Late Thursday, September 7, 2017, Equifax, one of the big three credit-reporting bureaus, announced that hackers have compromised the information of around 143 million consumers. To put this number into context, 143 million is a little over 44% of the United States population. The information stolen during the Equifax breach includes Social Security numbers, birthdates, phone numbers, addresses, and other sensitive data that can be used to steal someone’s identity.
Equifax is one of the biggest credit-reporting bureaus in America, and the credit report and scores calculated by them are used by financial institutions to determine rates for loans, mortgages, and pretty much anything else involving credit.
As of now, Equifax has not notified consumers of whether or not they were personally impacted by the breach. Equifax set up a site called https://www.equifaxsecurity2017.com/potential-impact/ where you can enroll to find out later if you were impacted by the data breach, but you need to submit your last name and six digits of your Social Security Number. This will also sign you up for a free year of their TrustedID Premier identity theft protection service.
If you don’t feel like using this service, then in the meantime, I would suggest keeping a careful eye on your credit reports via services like Credit Karma, as well as your expenses to make sure no fraudulent charges were made, and no fraudulent accounts opened.
I even tried reaching out to Equifax to find out more about the product, but the representative was would not answer questions about the safety of signing up for the service, and remained silent for the duration of the phone call.
EDIT: According to reports, the Terms of Service on the TrustedID site mention that if you use this Equifax service, you will be waiving your right to join in on a class-action suit.

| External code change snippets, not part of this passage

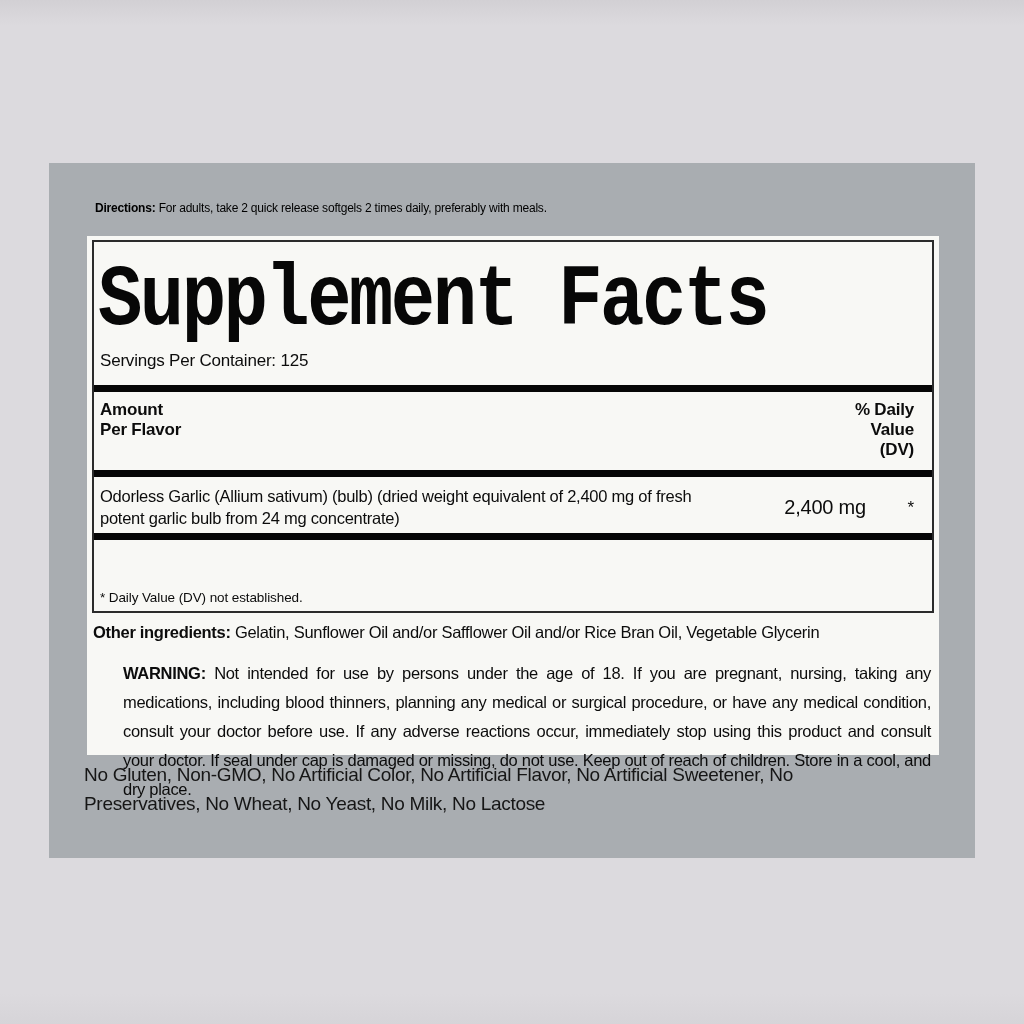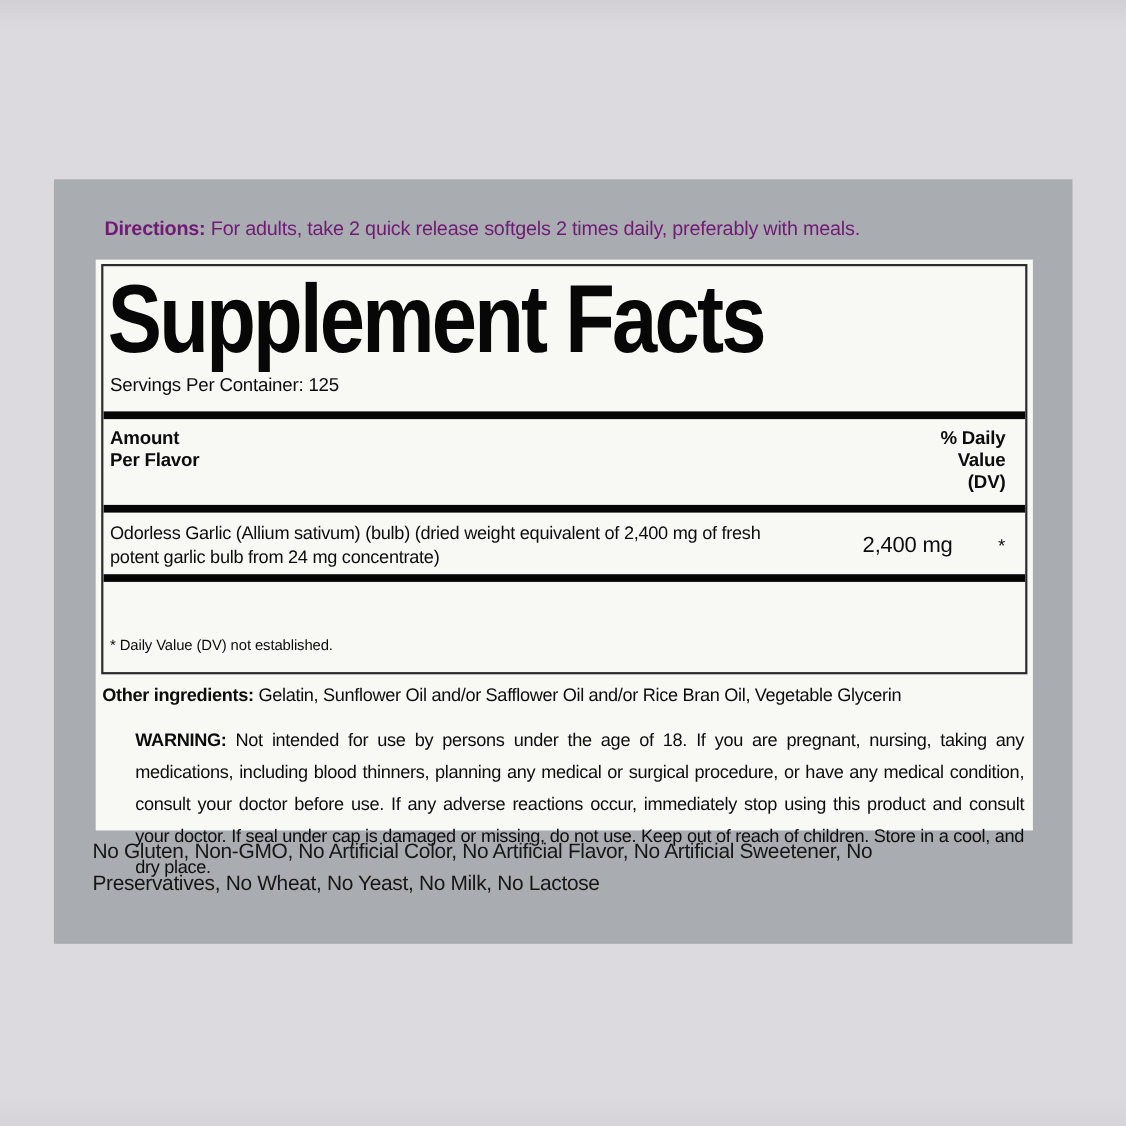--- a/index.html
+++ b/index.html
@@ -25,10 +25,10 @@
     position: absolute;
     left: 46px; top: 34px;
     width: 850px;
-    font-size: 18px;
+    font-size: 12px;
     letter-spacing: -0.2px;
     line-height: 22px;
-    color: #701a75;
+    color: #000000;
   }
   .bold { font-weight: 700; }
   .facts-box {

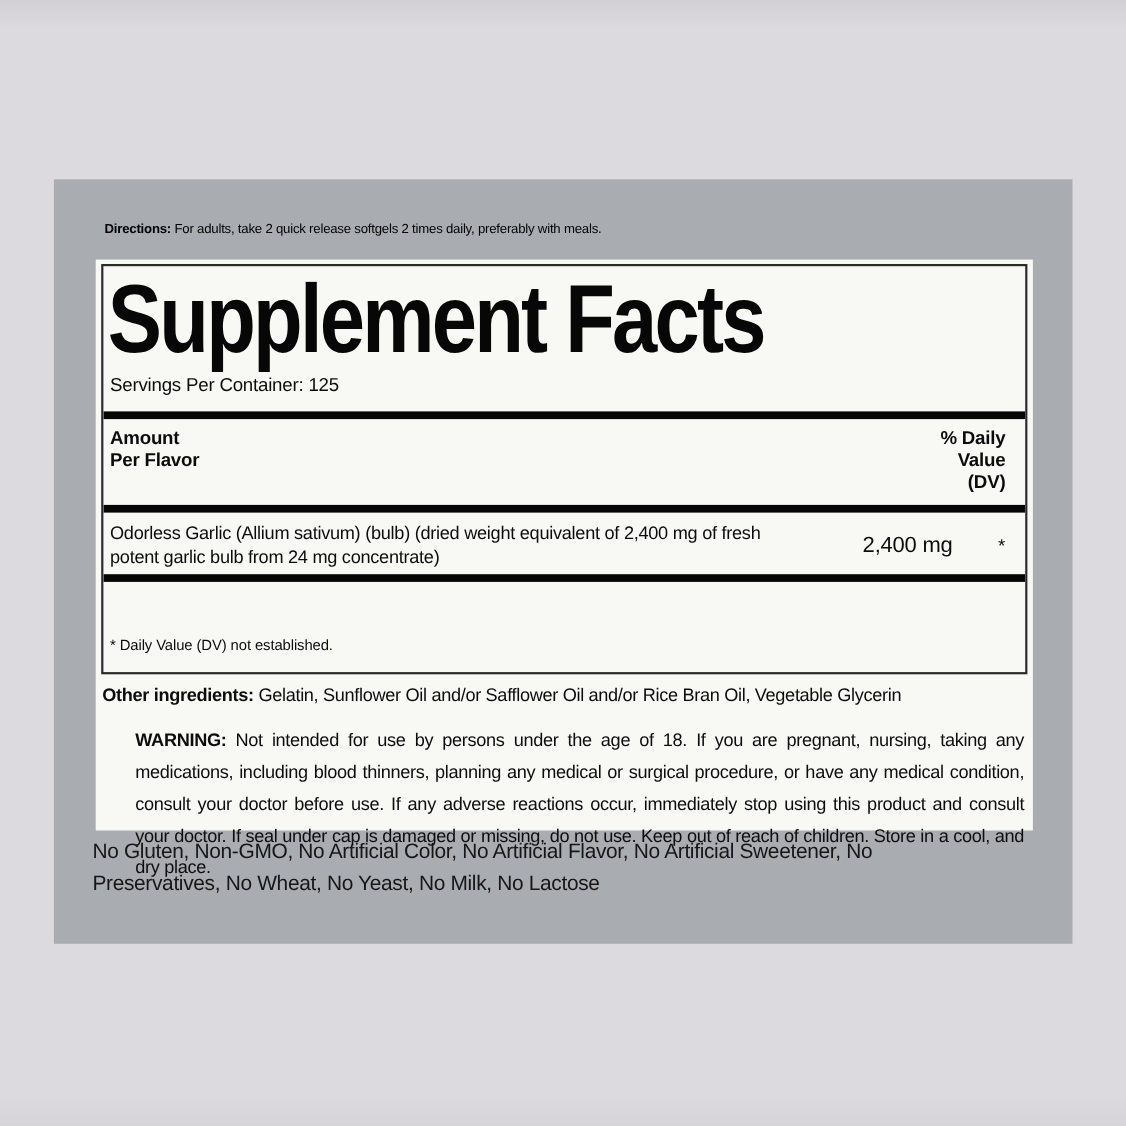--- a/index.html
+++ b/index.html
@@ -45,10 +45,11 @@
     overflow: hidden;
   }
   .sf-title {
-    margin: 2px 0 0 4px;
+    margin: 13px 0 0 4px;
     height: 86px;
     line-height: 92px;
     white-space: nowrap;
+    font-family: Liberation Mono, monospace;
   }
   .sf-title span {
     display: inline-block;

Personally, I am abstaining from signing up for Equifax’s TrustedID service. I don’t want to give my personal info to Equifax in order for them to tell me whether my personal info was stolen or not, especially since they were the ones who were breached. Furthermore, I refuse to sign up for their paid product and give them that kind of business, even if the first year is free. To recap, Equifax is unabashedly pushing their own product to consumers, after messing up in the first place. Furthermore, doing so protects them against lawsuits from us.

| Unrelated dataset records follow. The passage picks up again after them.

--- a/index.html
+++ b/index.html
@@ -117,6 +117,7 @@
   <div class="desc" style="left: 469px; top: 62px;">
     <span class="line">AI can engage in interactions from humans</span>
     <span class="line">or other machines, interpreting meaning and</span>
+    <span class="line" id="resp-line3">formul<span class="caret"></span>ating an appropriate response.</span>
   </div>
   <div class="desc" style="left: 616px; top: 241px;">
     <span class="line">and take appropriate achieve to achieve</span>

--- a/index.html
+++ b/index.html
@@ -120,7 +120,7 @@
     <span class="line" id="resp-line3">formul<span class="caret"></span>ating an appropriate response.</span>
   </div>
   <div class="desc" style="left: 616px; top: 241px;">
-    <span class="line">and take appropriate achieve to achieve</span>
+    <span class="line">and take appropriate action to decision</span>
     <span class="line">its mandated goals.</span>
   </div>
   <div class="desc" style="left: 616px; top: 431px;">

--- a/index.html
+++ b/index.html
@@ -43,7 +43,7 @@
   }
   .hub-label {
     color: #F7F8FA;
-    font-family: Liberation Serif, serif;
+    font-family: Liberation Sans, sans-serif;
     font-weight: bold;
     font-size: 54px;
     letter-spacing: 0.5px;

The cherry on top of all this is that Equifax discovered this breach on July 29th, and waited till today to reveal it. During that time, three senior Equifax execs sold shares worth around $1.8 million before revealing the Equifax breach to the public. While it is yet to be determined whether there was a direct connection, if the sale of these stocks were in response to the information about the hack, then not only is this a cybersecurity issue, but also an ethics one.